Aspetti clinico-evolutivi
Il carcinoma tiroideo può esordire con ampio spettro di quadri clinico-semeiologici apprezzabili: dal
quadro del tutto asintomatico del cosiddetto carcinoma “occulto”, che può repertarsi quale riscontro occasionale esclusivamente istologico, (postoperatorio o
autoptico), all’esordio con colonizzazioni metastatiche, sino alla rara evenienza di un tumultuoso accrescersi del carcinoma anaplastico, dotato di minacciosa
aggressività, e rapidamente letale, con sopravvivenza
a 12 mesi praticamente nulla.
Nella stragrande maggioranza dei casi l’evoluzione
naturale della proliferazione tiroidea, , è caratterizzata
da un decorso del tutto asintomatico, e con tendenza
alla disseminazione metastatica in un arco di tempo
protratto, tanto da registrarsi una mortalità assai limitata.

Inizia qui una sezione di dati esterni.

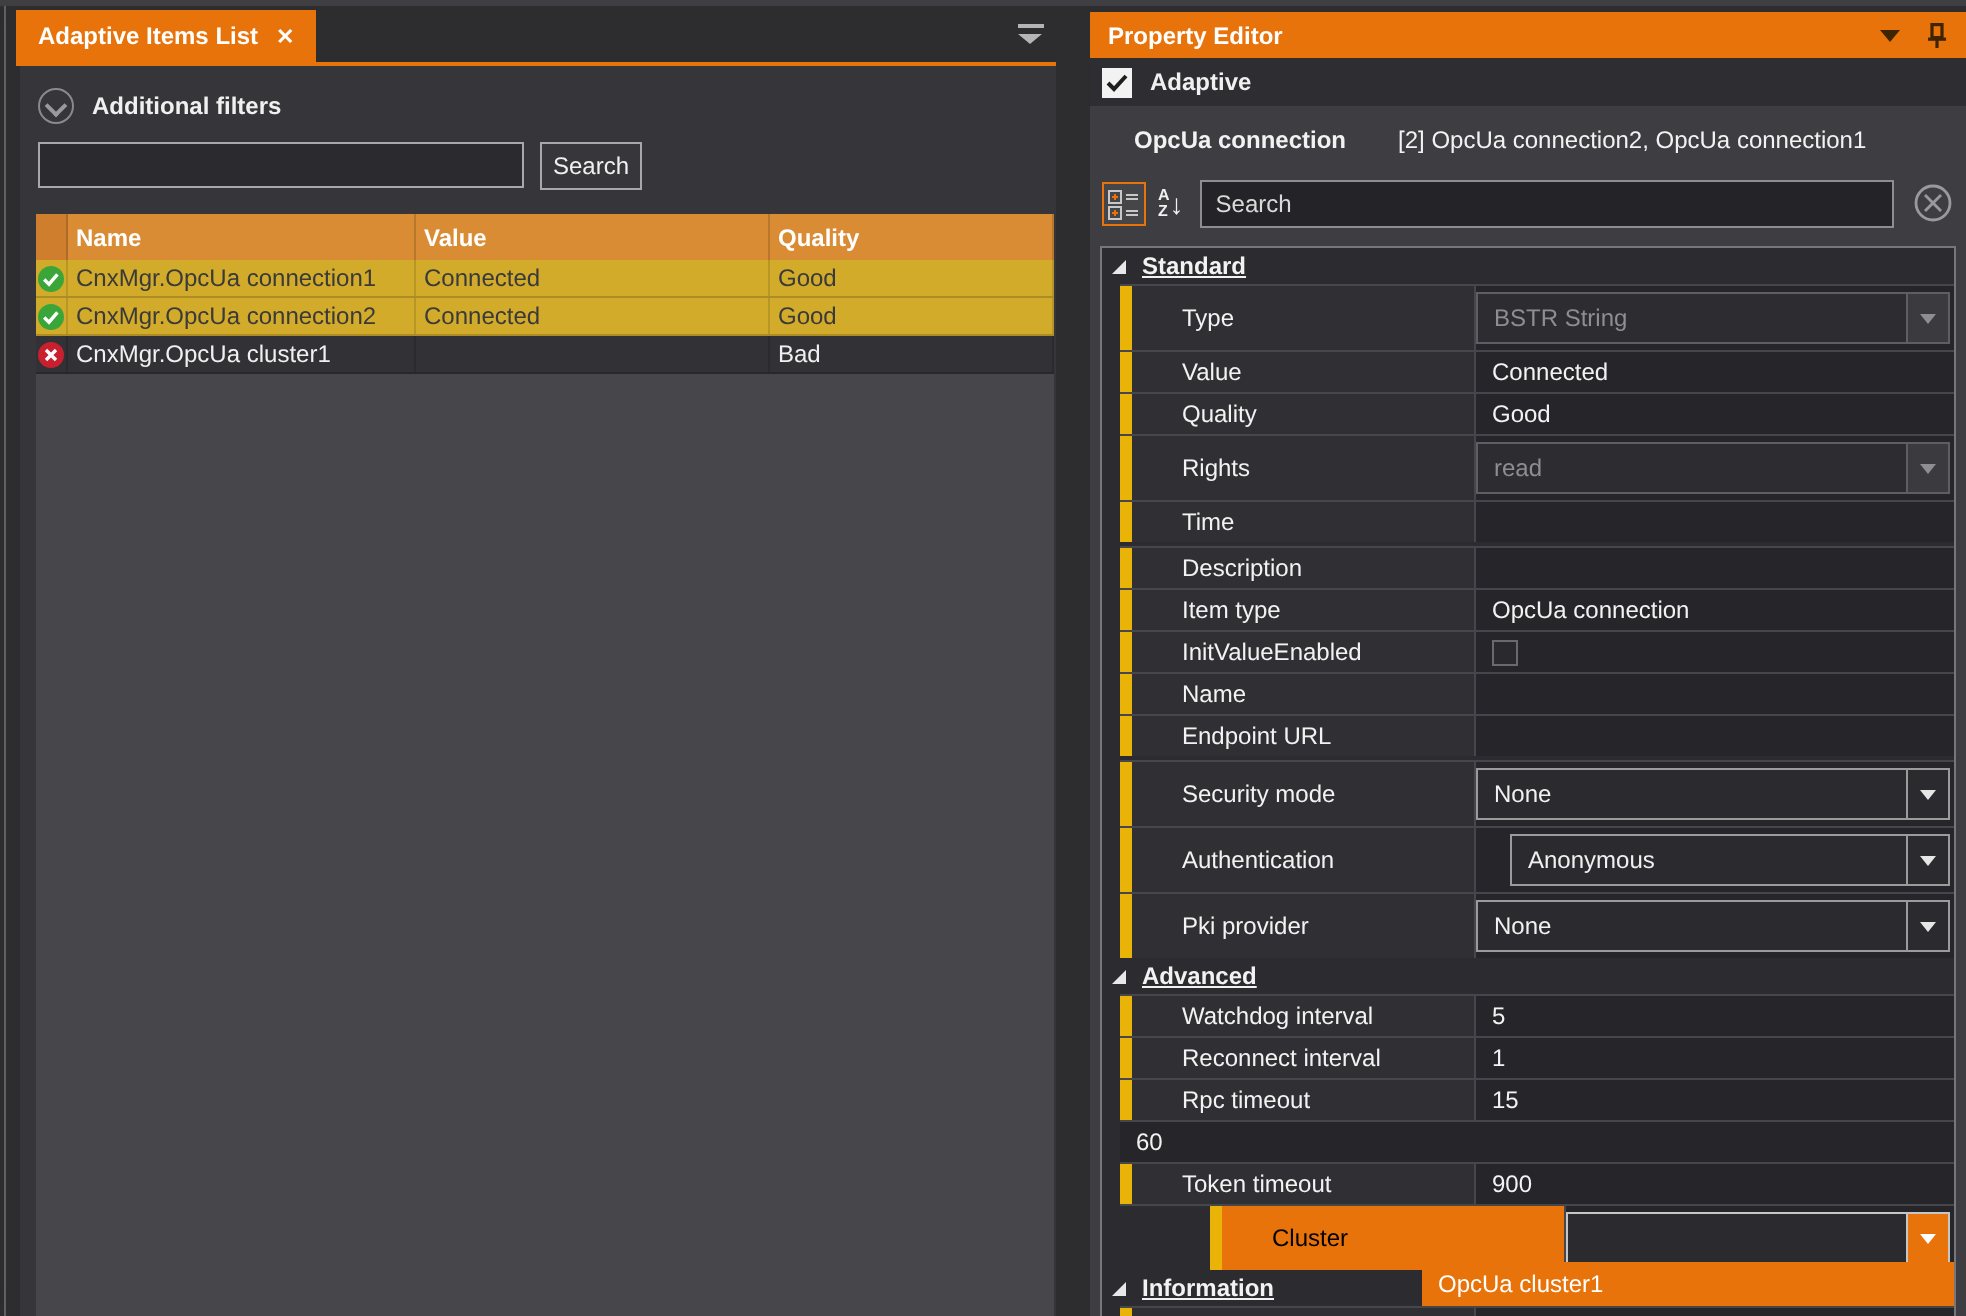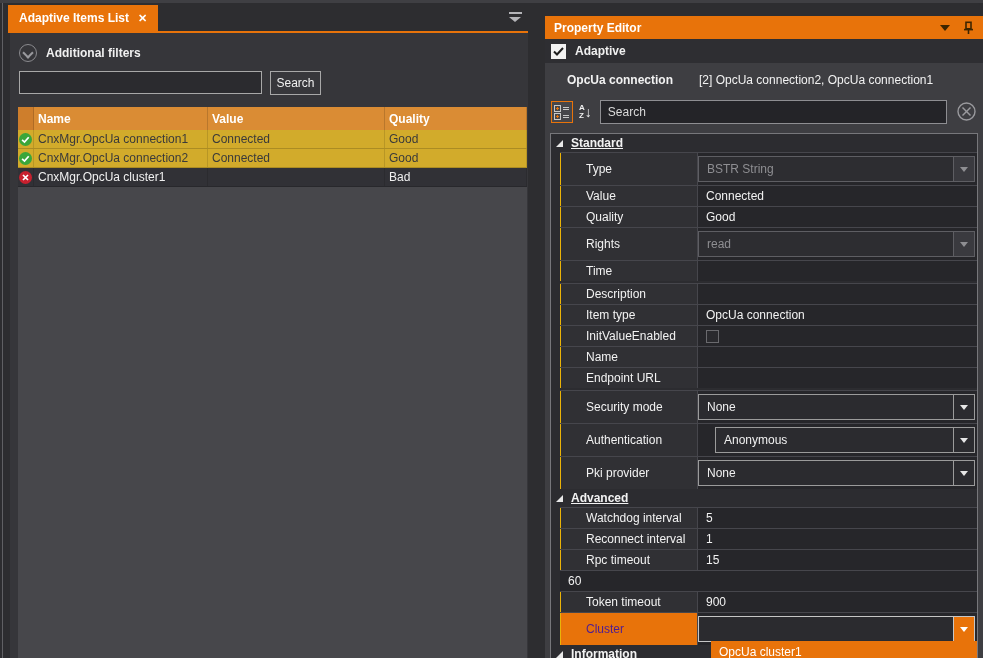--- a/index.html
+++ b/index.html
@@ -43,7 +43,7 @@
   .lv-row .icon-cell { justify-content:center; padding-left:0; }
 
   
-  #right-panel { position:absolute; left:545px; top:16px; width:438px; bottom:0; }
+  #right-panel { position:absolute; left:545px; top:6px; width:438px; bottom:0; }
   .ptitle { height:23px; background:#E8730A; display:flex; align-items:center; padding:0 9px;
             color:#fff; font-weight:bold; }
   .ptitle-icons { margin-left:auto; display:flex; align-items:center; gap:13px; }

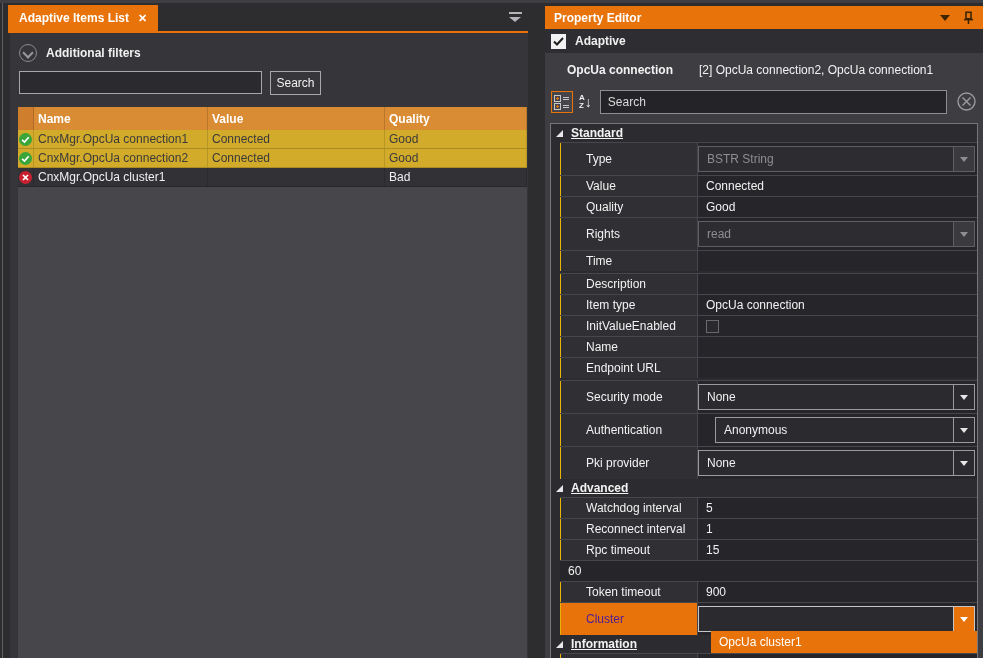--- a/index.html
+++ b/index.html
@@ -74,8 +74,8 @@
   .tri-exp { width:0; height:0; border-left:7px solid transparent; border-bottom:7px solid #E8E8E8; }
   .rowgap { height:2px; }
   .prow { display:flex; margin-left:9px; border-top:1px solid #46464C; }
-  .plabel { width:138px; padding-left:25px; display:flex; align-items:center; color:#F2F2F2;
-            background:#303034; border-left:1px solid #eab308; border-right:1px solid #46464C;
+  .plabel { width:178px; padding-left:25px; display:flex; align-items:center; color:#F2F2F2;
+            background:#303034; border-left:6px solid #eab308; border-right:1px solid #46464C;
             overflow:hidden; white-space:nowrap; }
   .pvalue { flex:1; display:flex; align-items:center; background:#26262A; color:#F2F2F2;
             padding-left:8px; overflow:hidden; }

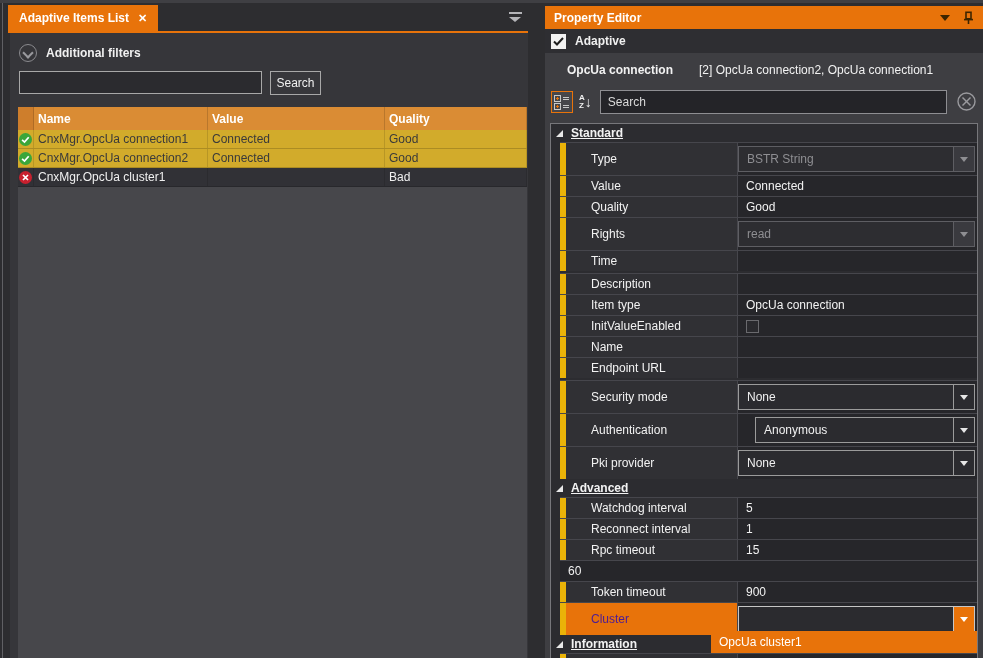--- a/index.html
+++ b/index.html
@@ -93,7 +93,7 @@
   .combo.open { border-color:#C6C6C6; }
   .combo.open .cbtn { background:#E8730A; border-left-color:#C6C6C6; }
   .combo.open .arr { border-top-color:#FFFFFF; }
-  .plabel.selected { background:#E8730A; color:#4c1d95; }
+  .plabel.selected { background:#E8730A; color:#000000;margin-left:45px; }
   .pcheckbox { width:13px; height:13px; border:1px solid #6A6A6E; background:#2A2A2E; cursor:pointer; }
   .popup { position:absolute; left:160px; right:0; background:#2D2D31; z-index:5; }
   .popup-item { height:22px; display:flex; align-items:center; padding-left:8px; background:#E8730A;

Pertanto il riconoscimento della lesione accrescitiva di tipo neoplastico costituisce un problema di rilevante impegno diagnostico, soprattutto nelle fasi
iniziali, non essendo agevole discriminarla dalle lesioni nodulari benigne, che costituiscono un’evenienza di
frequente rilievo, occasionalmente reperibili, sia in
ambienti specialistici, così come in strutture cliniche
di prima istanza.
Infatti, un nodulo clinicamente apprezzabile, di diametro superiore al cm, è riscontrabile nel 4%-5% della popolazione adulta, e al rilievo semeiologico di un
nodulo tiroideo solitario, che rappresenta la più frequente manifestazione iniziale del tumore, non è dato
assegnare valore patognomonico, almeno sino a quando il processo neoformativo sia confinato entro la capsula ghiandolare.
I tradizionali parametri semeiologici, clinici e strumentali, adottati in passato quali elementi di sospetta
malignità, debbono essere attentamente valutati e
possono, talora, assumere il ruolo di aspecifici elementi orientativi, ma a nessuno di essi può essere conferito il significato diagnostico di marker di potenziale malignità. L’età ed il sesso, così, non rappresentano
elementi significativi, anche se l’età giovanile o presenile costituiscono due coorti a rischio, soprattutto se
all’indagine anamnestica si registri la esposizione a radiazioni ionizzanti.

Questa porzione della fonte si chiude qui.